De tels propos, rapportés à l'audience du tribunal correctionnel, ont valu à ce résident de Beausoleil de comparaître pour violences, injures et… conduite en état d'ivresse. Il écope ainsi, pour toute son œuvre, de trois mois d'emprisonnement avec sursis et 245 euros d'amendes.

« Que vous a fait ce collègue pour vous mettre dans cet état ? Pourquoi l'avoir menacé de la sorte le 10 avril dernier ? » demande le président Florestan Bellinzona.

« J'ai pété les plombs, reconnaît le prévenu. Un intérimaire m'avait averti qu'on parlait dans mon dos. Alors, je reproche à ce responsable de ne pas avoir fait taire les personnes qui ne cessaient de déblatérer sur mon compte. Il aurait dû intervenir… »

Ce personnage, assez soupe au lait, n'est pas au bout de ses ennuis. Après ces démêlés, le quinquagénaire a perdu son emploi. Outre quelques maigres aides sociales pour subsister, il va vendre son appartement car il a deux enfants. Mais quelques jours plus tard, le 20 juin, ce même homme est contrôlé par les policiers vers 23 h 30, dans la ruelle Saint-Jean. Il conduit un véhicule avec un taux d'alcool de 0,93 mg par litre d'air expiré.
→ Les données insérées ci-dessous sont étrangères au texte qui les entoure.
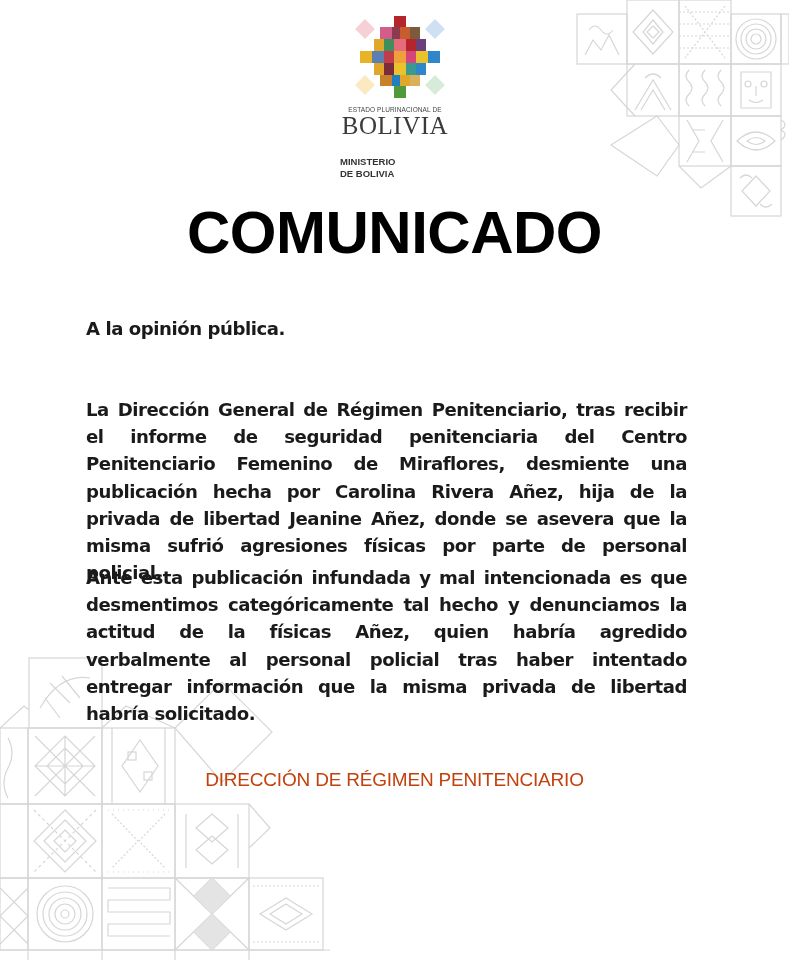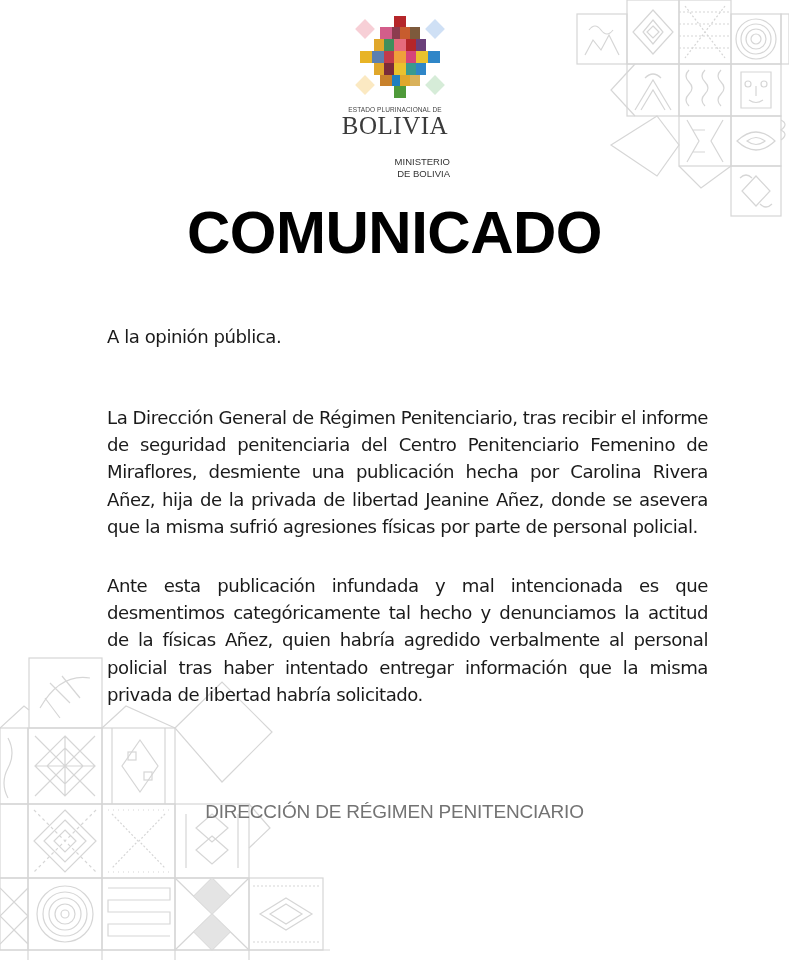--- a/index.html
+++ b/index.html
@@ -9,7 +9,7 @@
   .logo { position:absolute; left:350px; top:12px; width:100px; height:90px; }
   .estado { position:absolute; left:340px; top:106px; width:110px; text-align:center; font-size:6.5px; letter-spacing:0.1px; color:#444; font-family:"Liberation Sans", sans-serif; }
   .bolivia { position:absolute; left:335px; top:112px; width:120px; text-align:center; font-family:"Liberation Serif", serif; font-weight:normal; font-size:25px; color:#3a3a3a; letter-spacing:0.5px; }
-  .ministerio { position:absolute; left:340px; top:156px; width:110px; text-align:right; font-size:9.5px; line-height:12px; color:#333; }
+  .ministerio { position:absolute; left:340px; top:156px; width:110px; text-align:left; font-size:9.5px; line-height:12px; color:#333;font-weight:bold; }
   .title { position:absolute; left:0; right:0; top:198px; text-align:center; font-family:"Liberation Sans", sans-serif; font-weight:bold; font-size:60px; letter-spacing:-0.5px; color:#000; }
   .body { position:absolute; left:107px; width:601px; font-family:"DejaVu Sans", sans-serif; font-size:18.1px; line-height:27.2px; color:#1a1a1a; font-weight:normal; letter-spacing:-0.45px;margin-top:8px; }
   .greet { top:315px; }

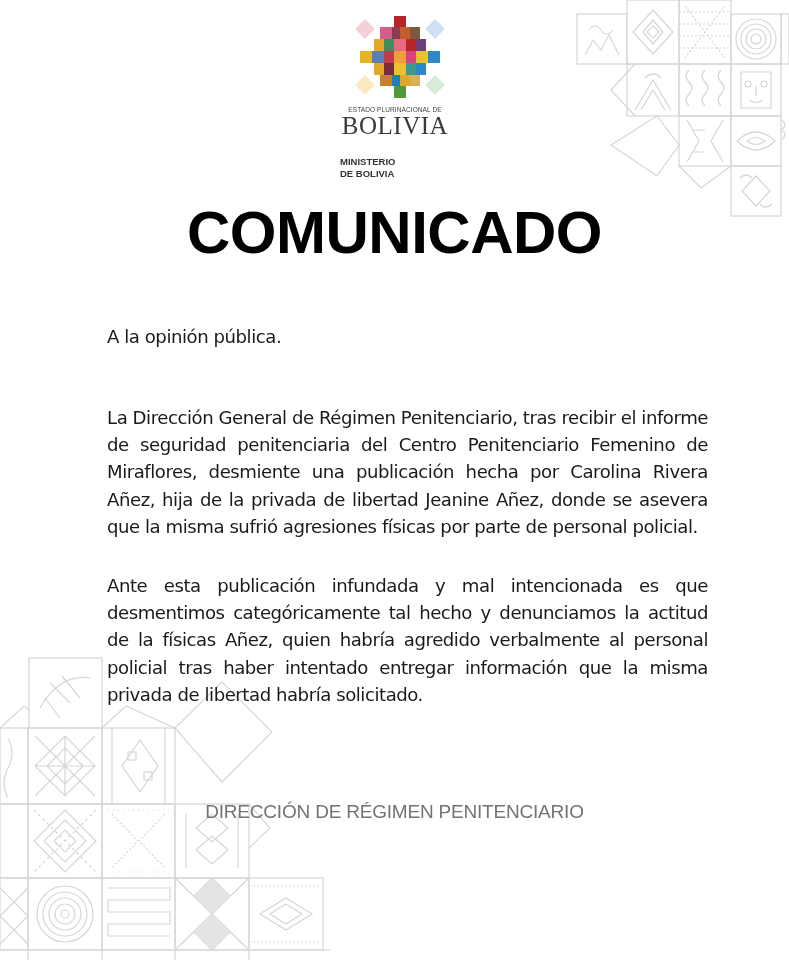--- a/index.html
+++ b/index.html
@@ -11,7 +11,7 @@
   .bolivia { position:absolute; left:335px; top:112px; width:120px; text-align:center; font-family:"Liberation Serif", serif; font-weight:normal; font-size:25px; color:#3a3a3a; letter-spacing:0.5px; }
   .ministerio { position:absolute; left:340px; top:156px; width:110px; text-align:left; font-size:9.5px; line-height:12px; color:#333;font-weight:bold; }
   .title { position:absolute; left:0; right:0; top:198px; text-align:center; font-family:"Liberation Sans", sans-serif; font-weight:bold; font-size:60px; letter-spacing:-0.5px; color:#000; }
-  .body { position:absolute; left:107px; width:601px; font-family:"DejaVu Sans", sans-serif; font-size:18.1px; line-height:27.2px; color:#1a1a1a; font-weight:normal; letter-spacing:-0.45px;margin-top:8px; }
+  .body { position:absolute; left:86px; width:601px; font-family:"DejaVu Sans", sans-serif; font-size:18.1px; line-height:27.2px; color:#1a1a1a; font-weight:bold; letter-spacing:-0.45px; }
   .greet { top:315px; }
   .p1 { top:396px; text-align:justify; }
   .p2 { top:564px; text-align:justify; }

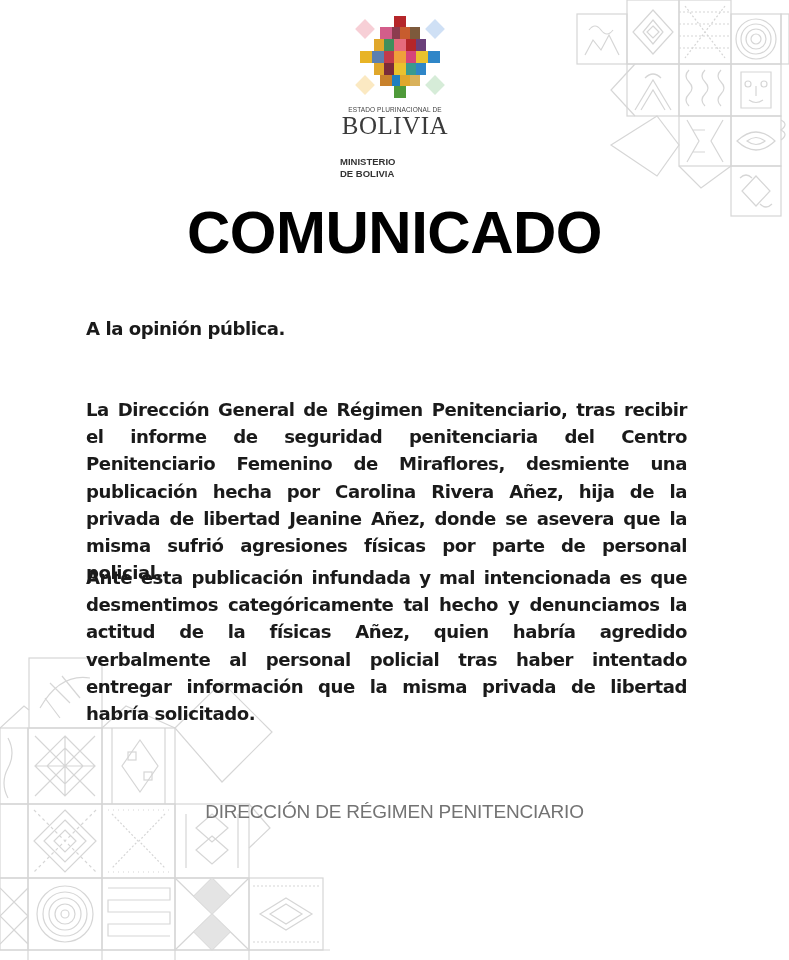--- a/index.html
+++ b/index.html
@@ -15,7 +15,7 @@
   .greet { top:315px; }
   .p1 { top:396px; text-align:justify; }
   .p2 { top:564px; text-align:justify; }
-  .sign { position:absolute; left:0; right:0; top:801px; text-align:center; font-family:"Liberation Sans", sans-serif; font-size:19px; color:#737373; letter-spacing:-0.2px; }
+  .sign { position:absolute; left:0; right:0; top:769px; text-align:center; font-family:"Liberation Sans", sans-serif; font-size:19px; color:#c2410c; letter-spacing:-0.2px; }
 </style>
 </head>
 <body>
« Vous aviez passé la soirée dans un établissement de nuit ? » lance le magistrat. « Oui, j'avais bu deux pintes de bière », reconnaît le prévenu.

« Cela semblait suffisant pour altérer votre perception : quand vous manœuvrez pour sortir votre véhicule, vous percutez deux voitures. Le bruit a alerté le voiturier. Vous aviez plus du double du taux délictuel. Pourquoi ne pas rentrer à pied ? » Le prévenu reparle de ses problèmes, de cette galère…

Situation délicate pour le premier substitut Olivier Zamphiroff. « Dépressif, sous médicaments à cause d'un conflit sur son lieu de travail, prenez en compte cette situation particulière. Une peine symbolique et pédagogique assortie du sursis suffit : deux mois pour le message ; quatre mois pour la conduite en état d'ivresse. »

Le tribunal réduira les réquisitions du ministère public de moitié.